# No Power Slighest of Hills..Smooth Idle



## joedaplummer (Dec 28, 2007)

Please help Me.. I have been all over this site and the internet without any avail..I have a 88 D21 2.4L 4X4 5sp with 76K. I have No Power up the slighest of hills. I need to downshift to just keep moving. This is what I have done so far:

Changed Cap, Rotor, Wires, Plugs
Cleaned Injectors
Cleaned, Re connected all wire harnesses (I think)
Put on new Cat back Exhaust
New Fuel Filter
Checked Coils - Both are Firing Spark
Ran ECU in all 5 Modes - No Codes (got a 55 - all clear)

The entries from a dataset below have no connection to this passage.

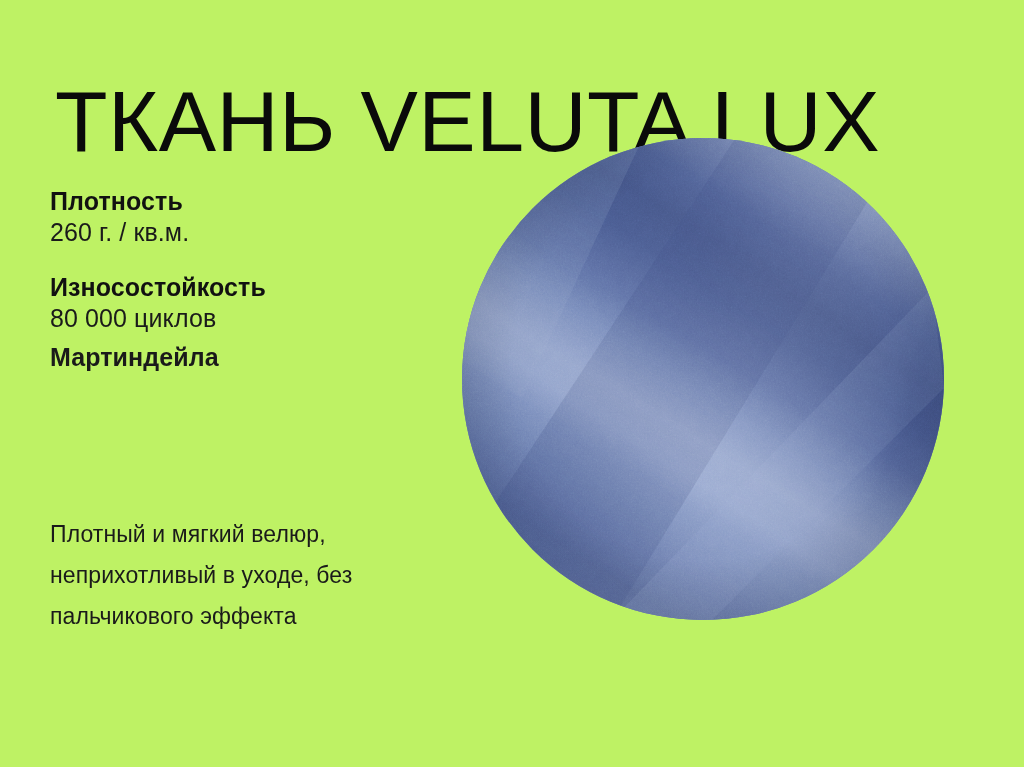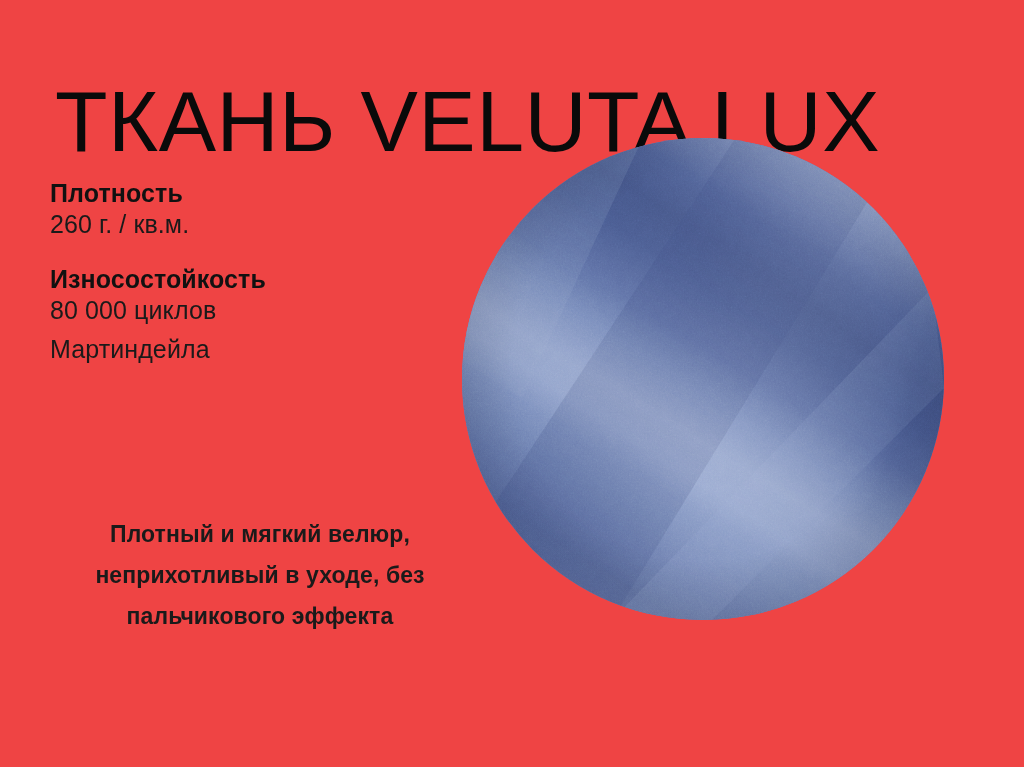"ТКАНЬ VELUTA LUX" .slide { background: #ef4444 -> #bef264 }
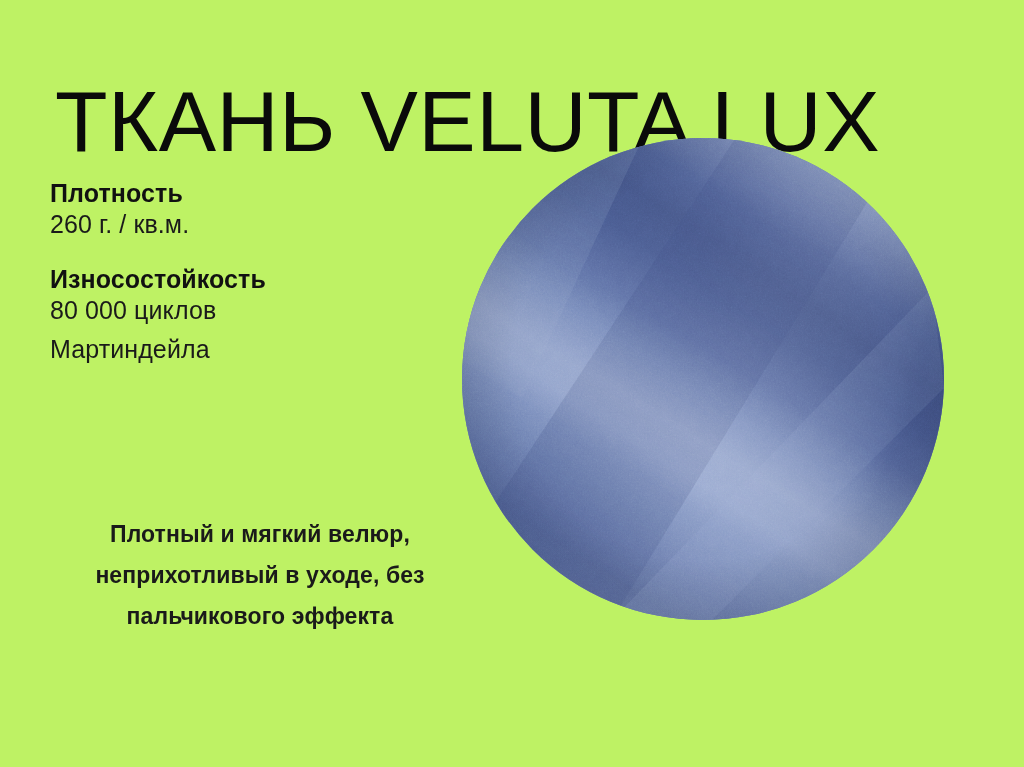"Плотность" .spec-block { margin-top: none -> 8px }
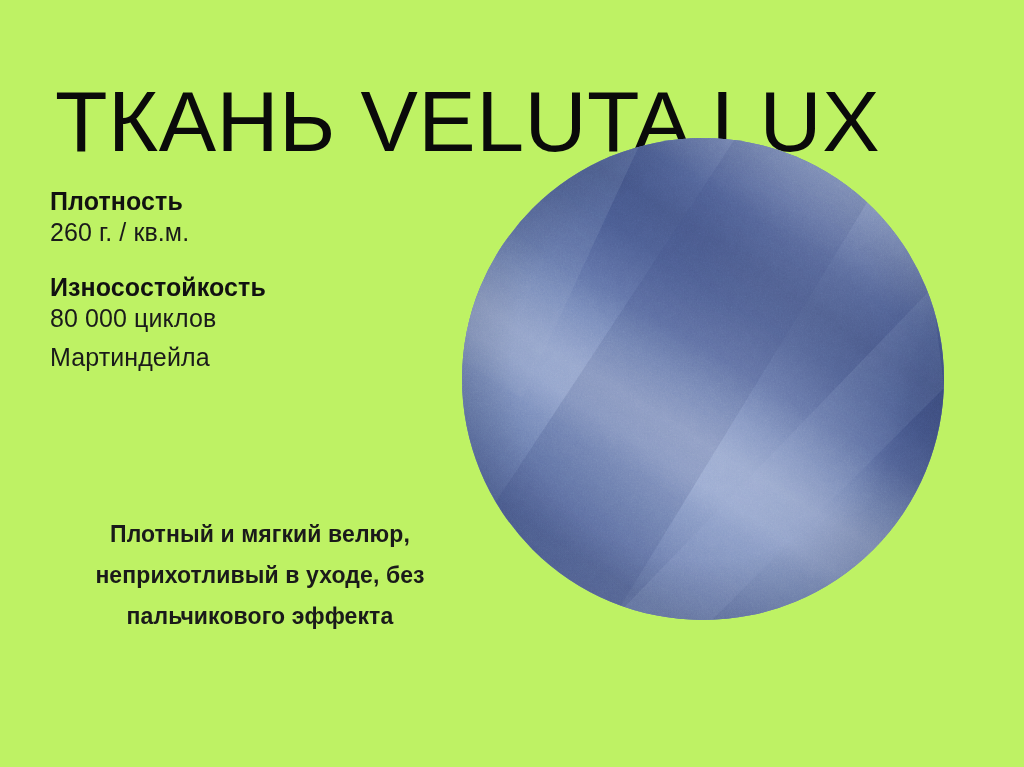"Мартиндейла" .spec-value-second { font-weight: 400 -> 700 }
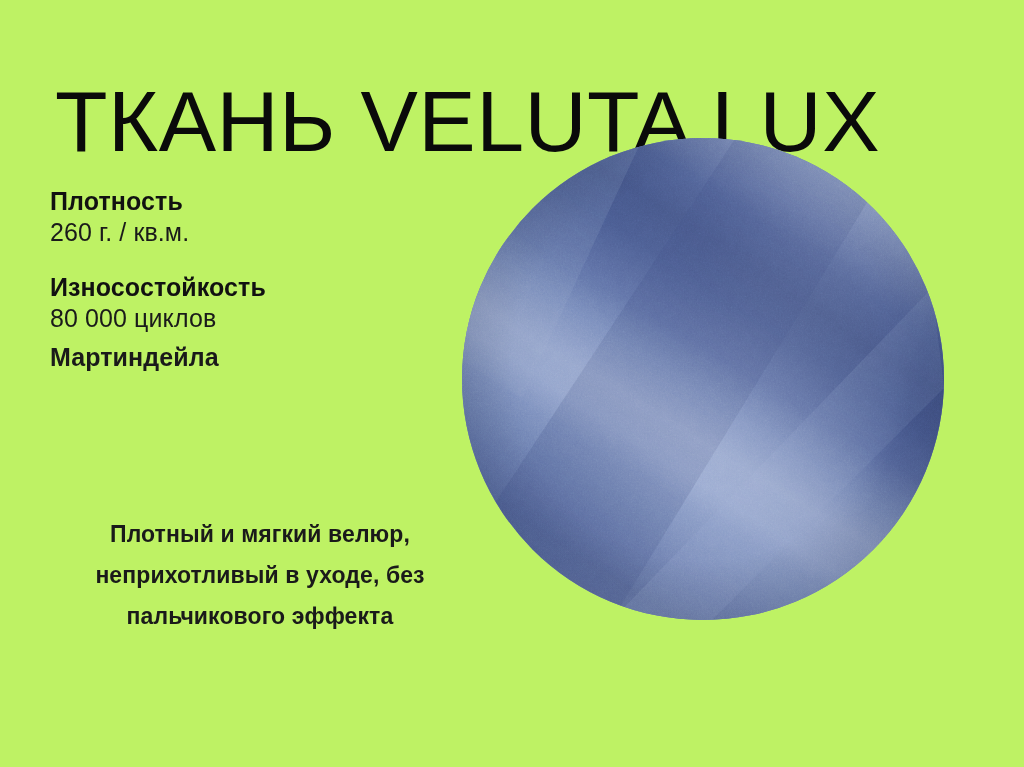"Плотный и мягкий велюр, неприхотливый" .description { font-weight: 700 -> 400; text-align: center -> none }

What could be causing Problem and How do I begin to Troubleshoot? I hate to take it to the shop When I can do things myself. I'm open to any sugestions...Thanks


----------



## BeachBuggy (Dec 22, 2007)

I have the same problem with my 95. I just assumed it was the lack of horsepower with the 4 cyl. It runs fine otherwise. What mpg do you get? I couldnt imagine driving this truck in an area with mountains!


----------



## paulsurfer (Aug 30, 2006)

i had a similar problem with a rebuilt engine I put in. I turns out it was the a gear on the distributor. You can adjust (rotate) the disrtibutor so that it is firing correctly. I tried to rotate it but could not rotate it far enough. It turns out that it was a gear on the bottom of the distributor. It had to be turned one tooth. After that I had the normal juice. This was with a 4cyl. ka24e.


----------



## paulsurfer (Aug 30, 2006)

get the timing checked.


----------



## BeachBuggy (Dec 22, 2007)

paulsurfer said:


> i had a similar problem with a rebuilt engine I put in. I turns out it was the a gear on the distributor. You can adjust (rotate) the disrtibutor so that it is firing correctly. I tried to rotate it but could not rotate it far enough. It turns out that it was a gear on the bottom of the distributor. It had to be turned one tooth. After that I had the normal juice. This was with a 4cyl. ka24e.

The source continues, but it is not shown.